These tools and metrics are designed to help AI actors develop and use trustworthy AI systems and applications that respect human rights and are fair, transparent, explainable, robust, secure and safe.
The Adjusted Rand Index (ARI) is a widely used metric for evaluating the similarity between two clustering assignments. It improves upon the Rand Index (RI) by correcting for chance agreement, making it a more reliable measure of clustering similarity. Unlike the unadjusted Rand Index, which ranges from 0 to 1, the ARI can take values between -1 and 1, where higher values indicate stronger similarity.
Applicable Models
ARI is applicable to various clustering algorithms, including:
• Partition-based clustering (e.g., k-means, Gaussian Mixture Models)
• Hierarchical clustering (e.g., agglomerative clustering)
• Spectral clustering
• Density-based clustering (e.g., DBSCAN, OPTICS)

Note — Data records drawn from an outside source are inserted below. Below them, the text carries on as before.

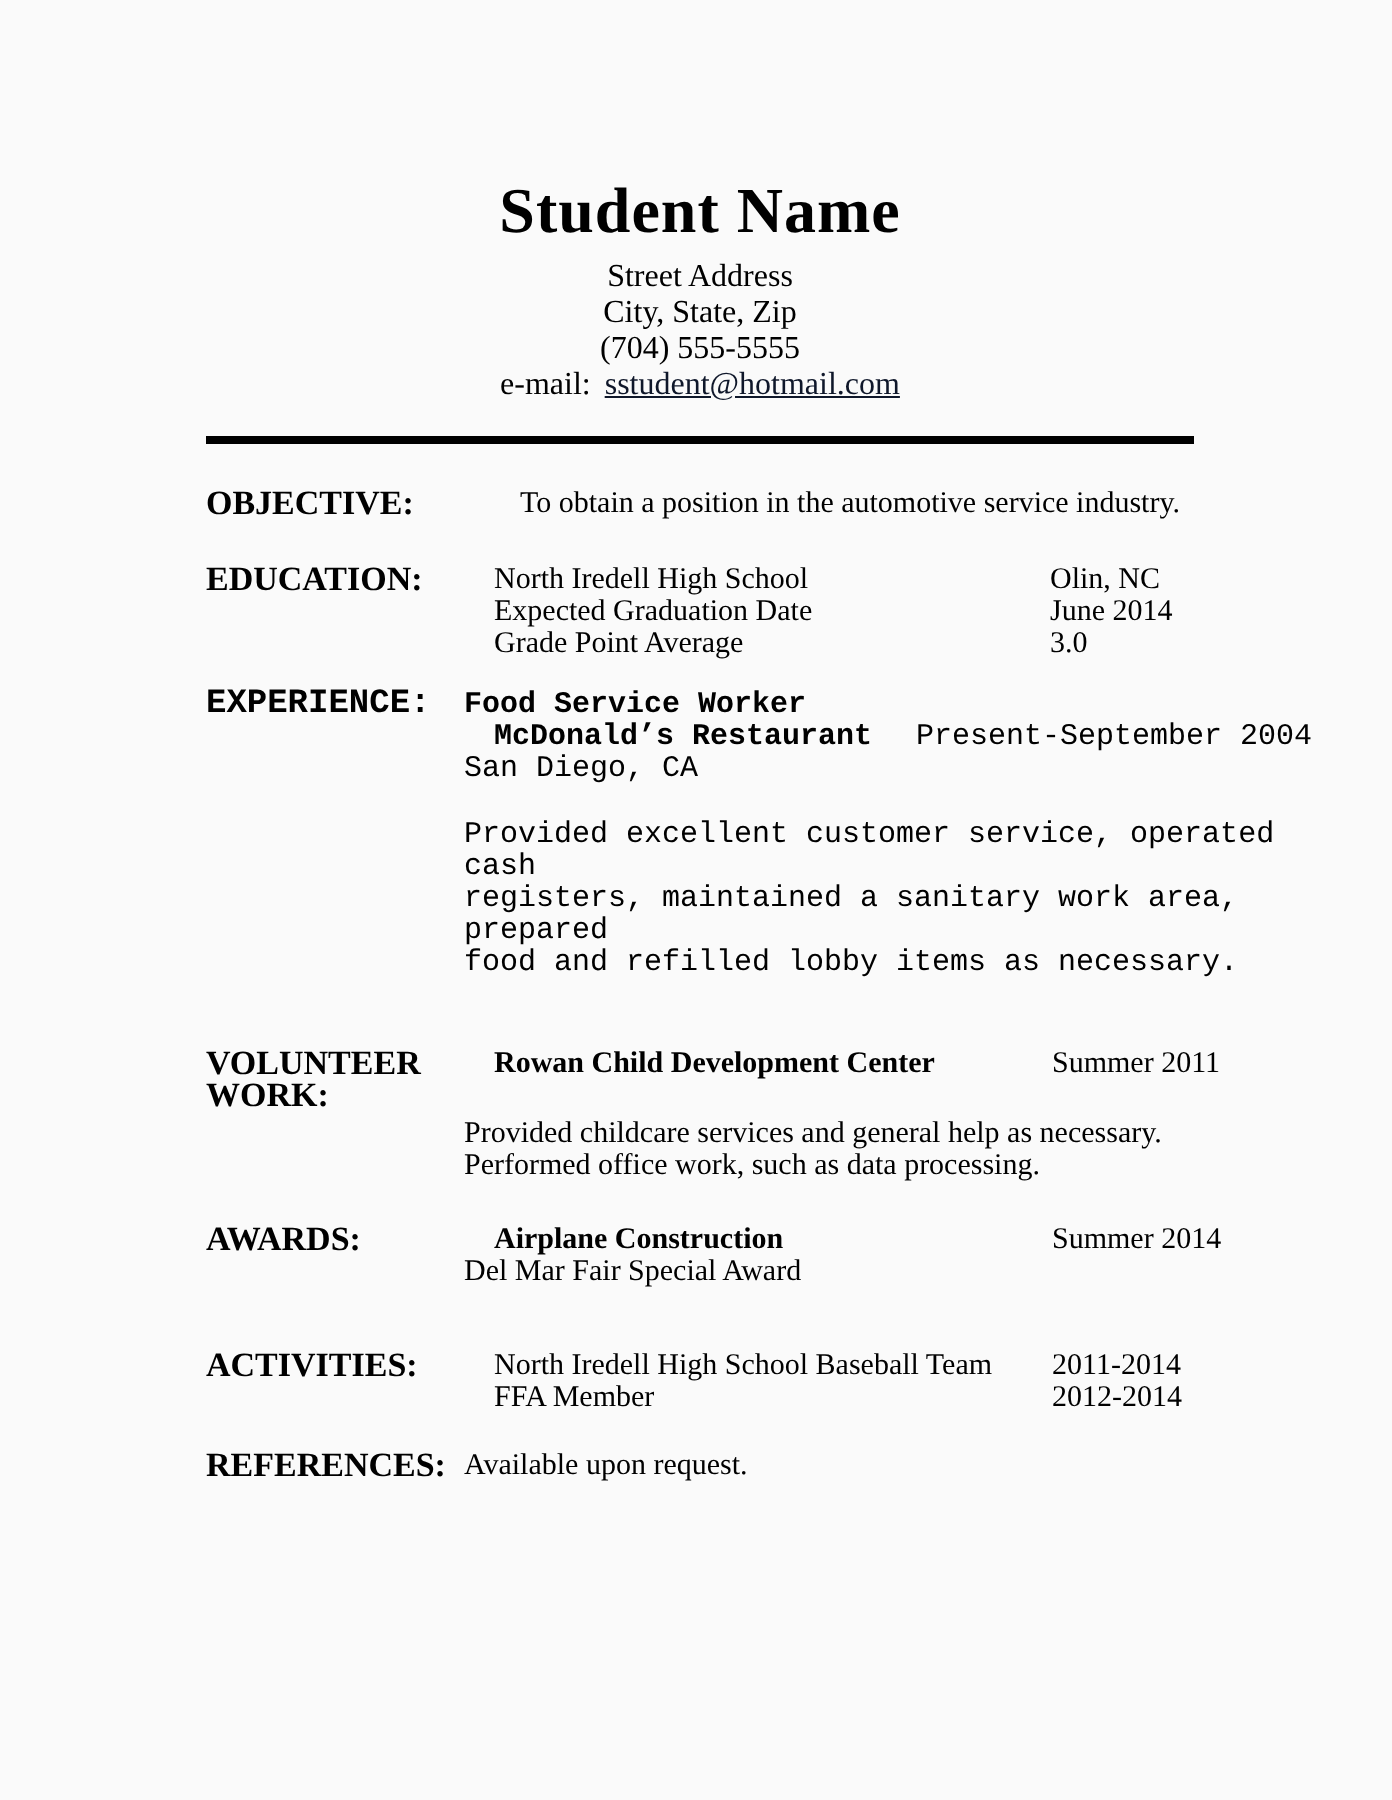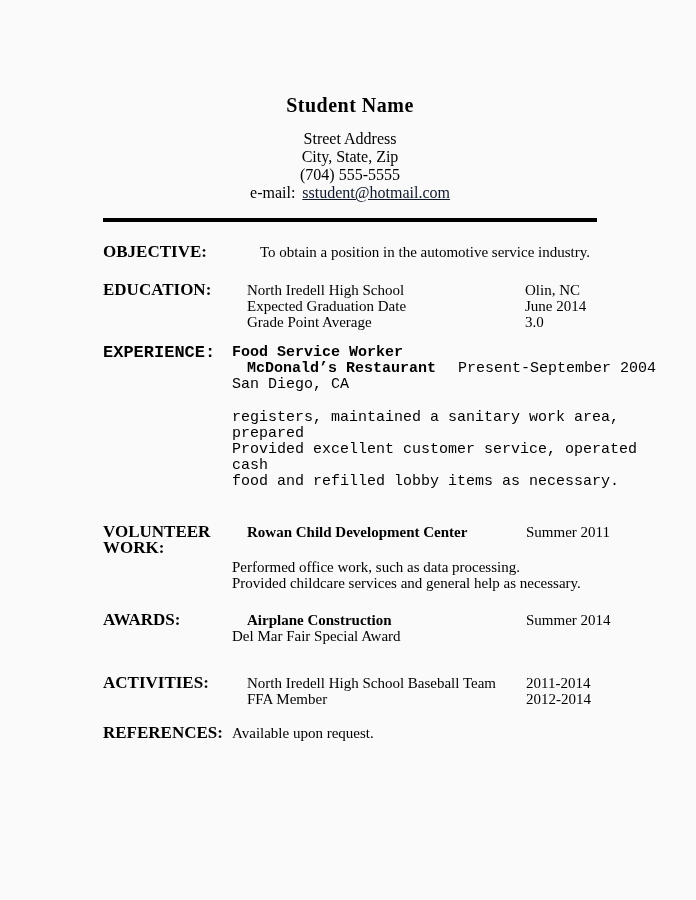"Student Name" .name { font-size: 20px -> 32px }
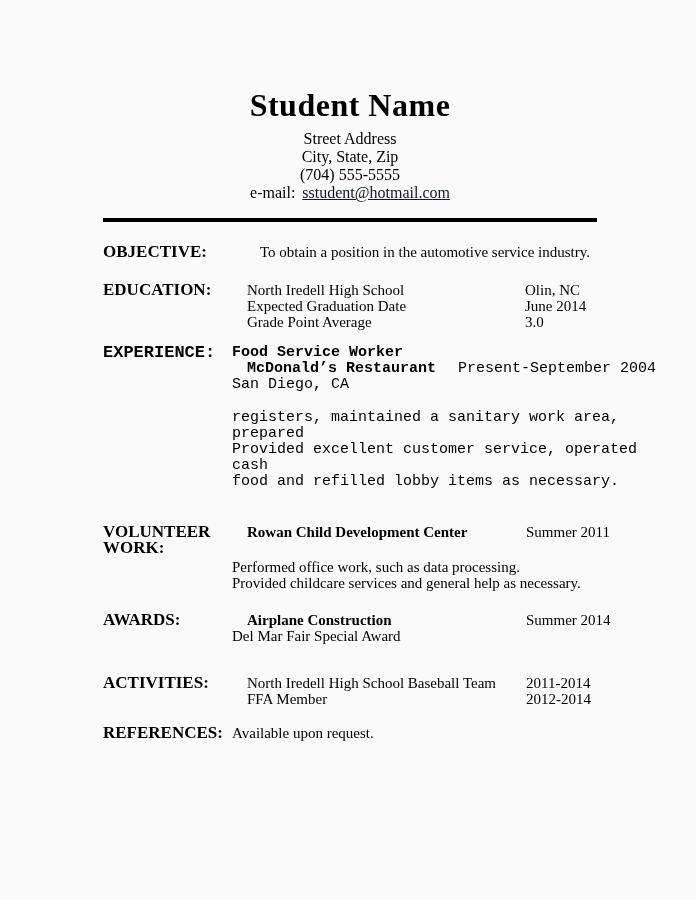"registers, maintained a sanitary work" div { order: before "Provided excellent customer service," -> after "Provided excellent customer service," }
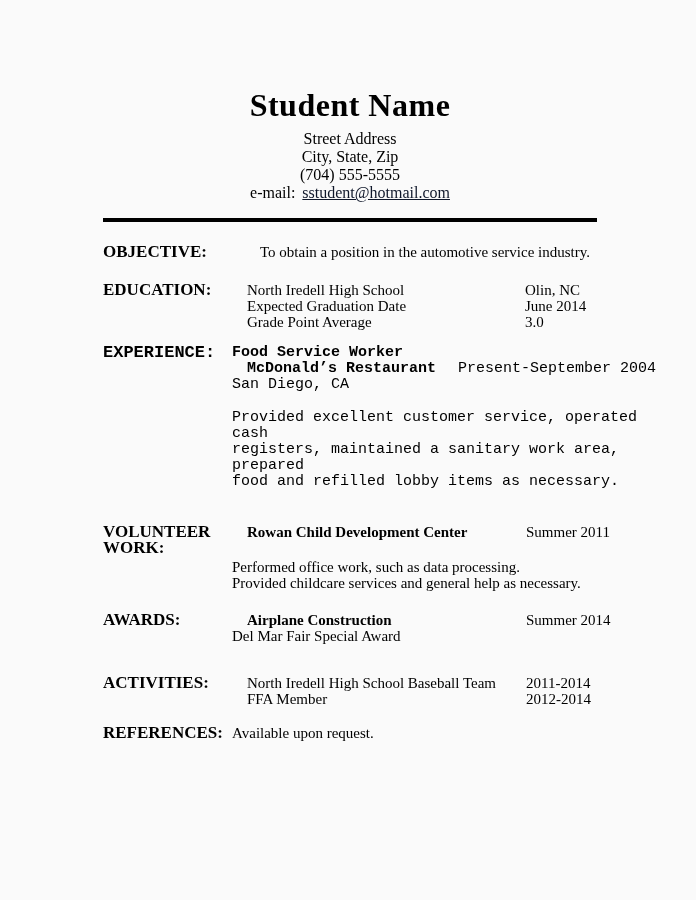"Performed office work, such as" div { order: before "Provided childcare services and general" -> after "Provided childcare services and general" }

• Community detection algorithms (e.g., Louvain method for graph clustering)
Background
The Rand Index (RI) is a fundamental measure of clustering agreement, based on counting the number of data point pairs that are consistently clustered in two different partitions. However, RI does not account for random chance, potentially inflating similarity scores. The ARI corrects for this by incorporating the expected similarity under random clustering, ensuring a more meaningful evaluation.
Formulae
Let N be the total number of samples, and let C1 and C2 represent two clustering assignments. Define:
• a: The number of sample pairs in the same cluster in both C1 and C2.
• b: The number of sample pairs in different clusters in both C1 and C2.

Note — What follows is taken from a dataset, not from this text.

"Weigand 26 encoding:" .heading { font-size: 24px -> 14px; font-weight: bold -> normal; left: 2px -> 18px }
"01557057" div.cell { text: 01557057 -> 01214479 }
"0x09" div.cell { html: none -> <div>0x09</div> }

• c: The number of sample pairs in the same cluster in C1 but in different clusters in C2.
• d: The number of sample pairs in different clusters in C1 but in the same cluster in C2.

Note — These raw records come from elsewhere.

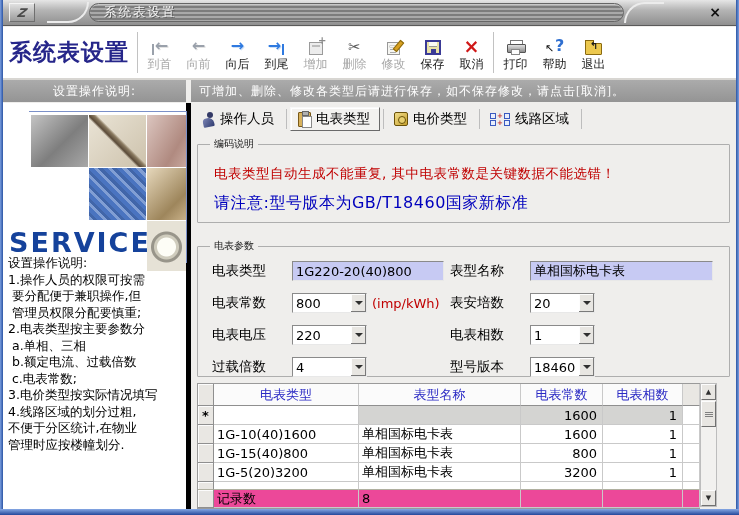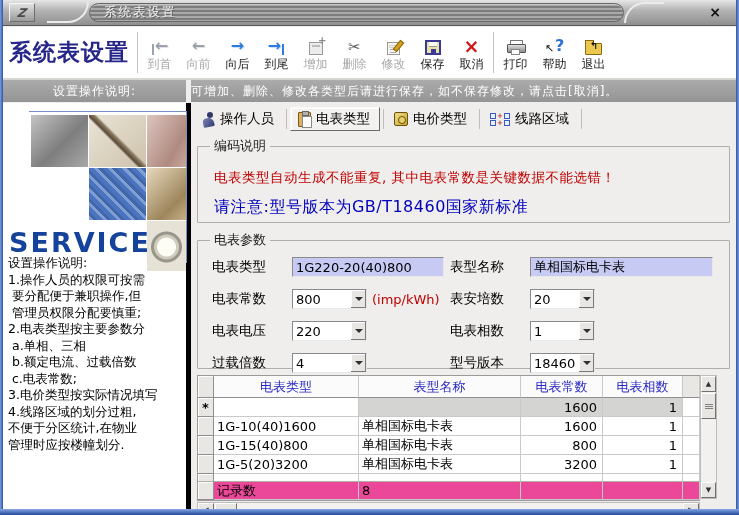"可增加、删除、修改各类型后请进行保存，如不保存修改，请点击[取消]。" .sub-right { font-family: none -> Liberation Serif, serif; padding-left: none -> 8px }
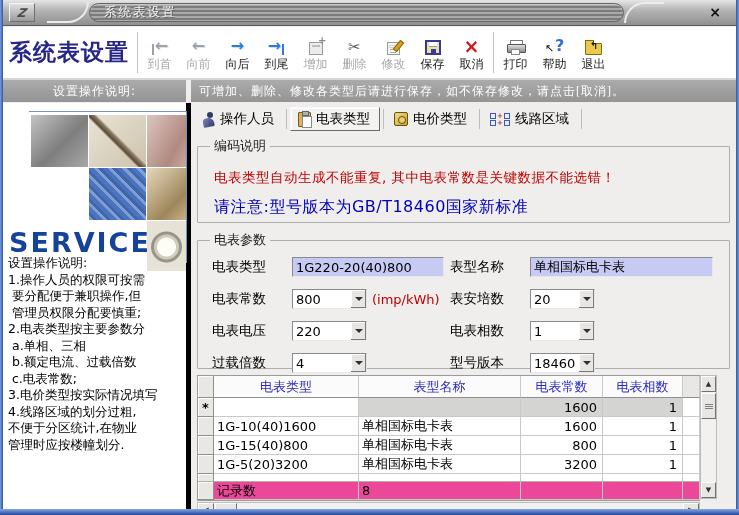"编码说明" .gb legend { font-size: 13px -> 10px }
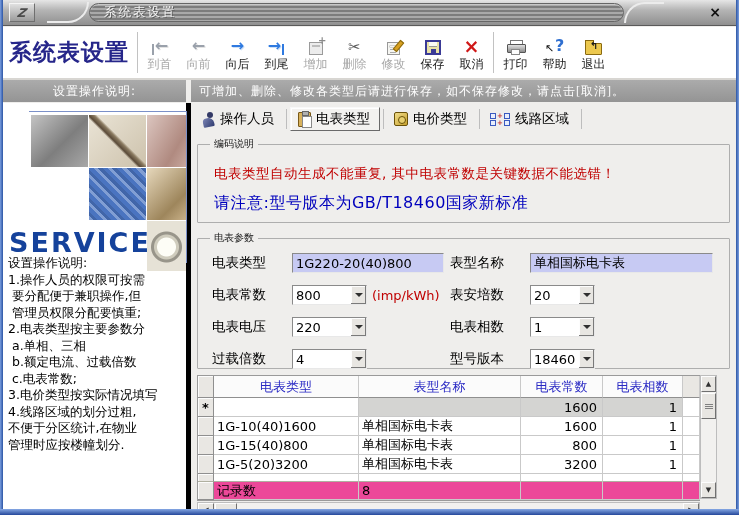"电表参数" .gb.params { margin-top: 8px -> 16px }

The Rand Index (RI) is given by:
RI = (a + b) / (a + b + c + d)
The expected value (E) for the Rand Index is computed as:
E = (Σ (n_i choose 2) * Σ (m_j choose 2)) / (N choose 2)
where n_i and m_j are the sizes of clusters in C1 and C2, respectively.
The Adjusted Rand Index (ARI) is then computed as:
ARI = (RI - E) / (1 - E)
The ARI is bounded between -1 and 1, where:
• 1 indicates perfect agreement between two clustering results.
• 0 corresponds to random clustering agreement.
• Negative values suggest worse-than-random clustering agreement.
Contingency Table Representation
A contingency table provides an alternative way to compute ARI. Given a dataset S of N samples, and two partitions C1 and C2, we define a contingency table where each entry n_ij represents the number of samples common to cluster i in C1 and cluster j in C2.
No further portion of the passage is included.